A star’s higher calling is to produce life. A first-generation star starts with carbon, oxygen, nitrogen, potassium, and four trace elements. Then, gravity puts the pressure on. We are the chemical legacy of the stars. Our reason for being is in the stars.
Stars are born in giant, cold clouds of gas and dust called nebulae. A star is maintained once it becomes hot enough for fusion reactions to take place at its core. For example, the Sun is halfway through its life as a main-sequence star and will swell up to form a red giant star in around 4.5 billion years.
A star is born by the gravitational collapse of a cloud of dust and gas. If the condensing spherical mass cannot grow large enough, it slowly gets colder and fades, becoming a brown dwarf. If it grows enough to sustain hydrogen fusion, a main-sequence star, like our sun, is formed.
There are only three nucleosynthetic astrophysical sites: 1. big bang nucleosynthesis, where hydrogen and helium are produced. 2. Stars, where all elements from carbon to uranium are synthesized. 3. Interstellar medium in galaxies where lithium, beryllium, and boron are made non-thermal.

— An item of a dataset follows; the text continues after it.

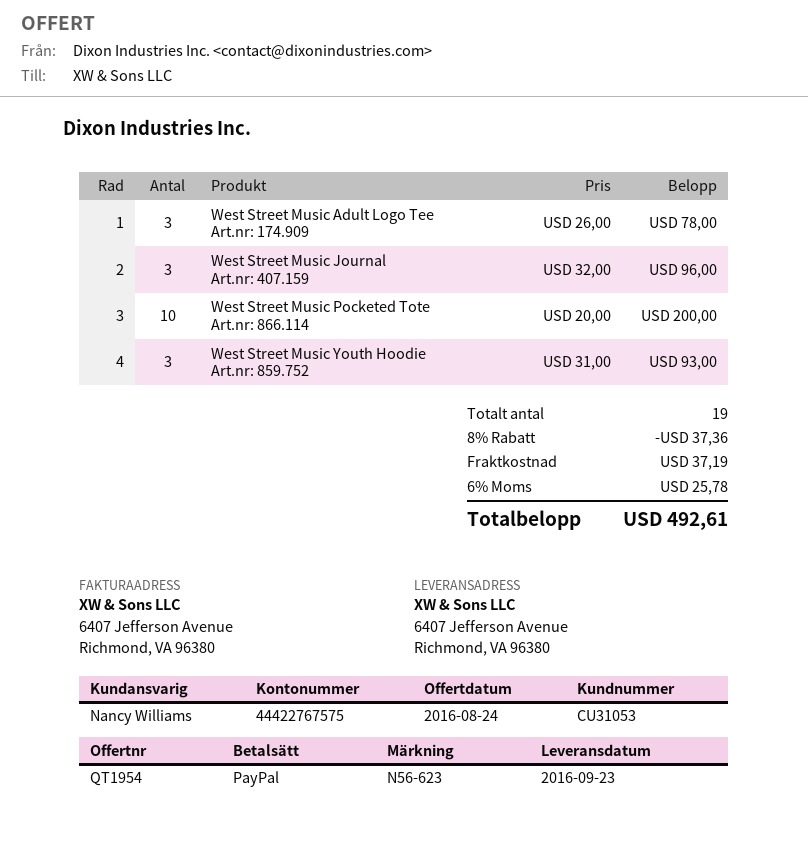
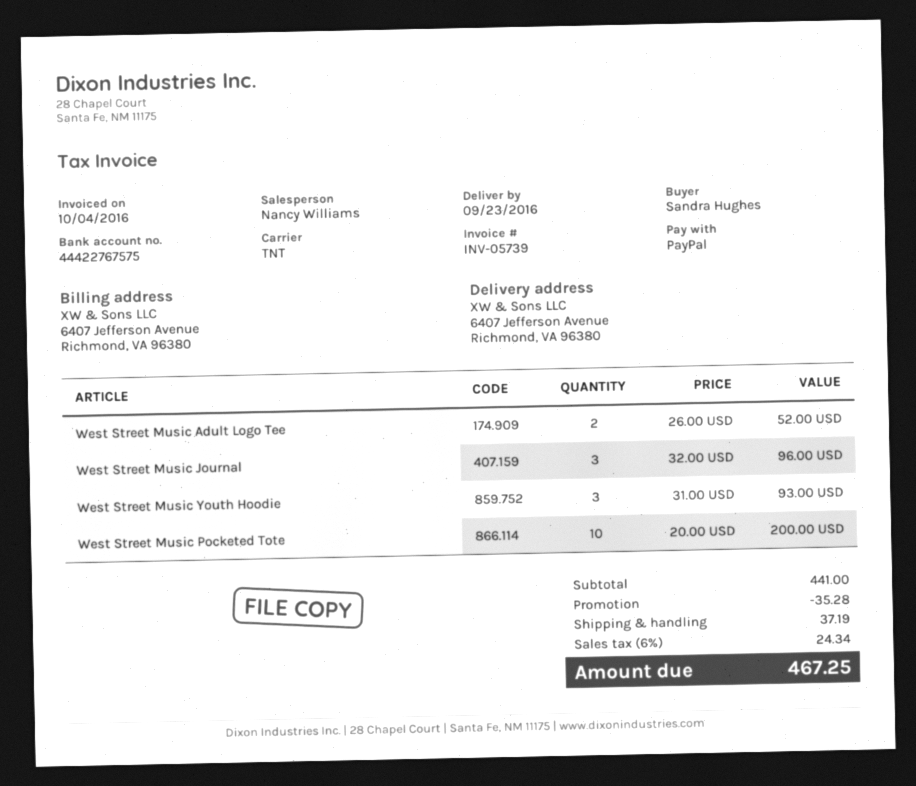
West Street Music Adult Logo Tee: 3 x 26.00 = 78.00 -> 2 x 26.00 = 52.00
discount: 37.36 -> 35.28
tax: 6% = 25.78 -> 6% = 24.34
total: 492.61 -> 467.25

It would help if you remembered that all things are triune with binary interactives.
Stages and timescales depend on mass (a little bit of composition dependence). Massive stars evolve quicker than yellow stars. Main sequence lifetime = fuel / consumption rate.
Stars are born in giant, cold clouds of gas and dust called nebulae.
A star is born once it becomes hot enough for fusion reactions to take place at its core.
Stars spend most of their lives as main sequence stars fusing hydrogen to helium in their centers.
The Sun is halfway through its life as a main-sequence star and will swell up to form a red giant star in around 4.5 billion years.
Stars similar to the Sun end their lives as planetary nebulae and leave behind a tiny hot white dwarf star at the center of the planetary nebula.
A quasar has the energy of a million stars.
After the first evolvement of stars (Hydrogen and helium ones), they’re unstable and short-lived. When they bang out, long-life stars are born containing lighter elements, including iron. Some become super-novas when they flash out; they have forged the heavier elements, up to and including uranium. Supernovas are the cosmic chefs that make the recipe for life. Supernova stuff is us. We are baked in the oven of a supernova. The four main ingredients that make us are Hydrogen, 70% of our mass; Carbon is the baking flour, Nitrogen, and oxygen.
Carbon is the backbone of all life. Every cell is mostly carbon. Trees, plants, and animals all are carbon-based too. Nitrogen’s ammonia grows our foods, which also are carbon-based. Calcium also is necessary and needed. Phosphorous is also a requirement for life (bones, teeth, etc.)
The Adenosine triphosphate (ATP) molecule is the nucleotide known in biochemistry as the “molecular currency” of intracellular energy transfer; that is, ATP can store and transport chemical energy within cells. ATP also plays an essential role in the synthesis of nucleic acids. Sulfer is a requirement for all living cells. Blood and proteins are significant users of iron.
Copper and zinc too…The list goes on.
We consume star stuff. We are children of the stars.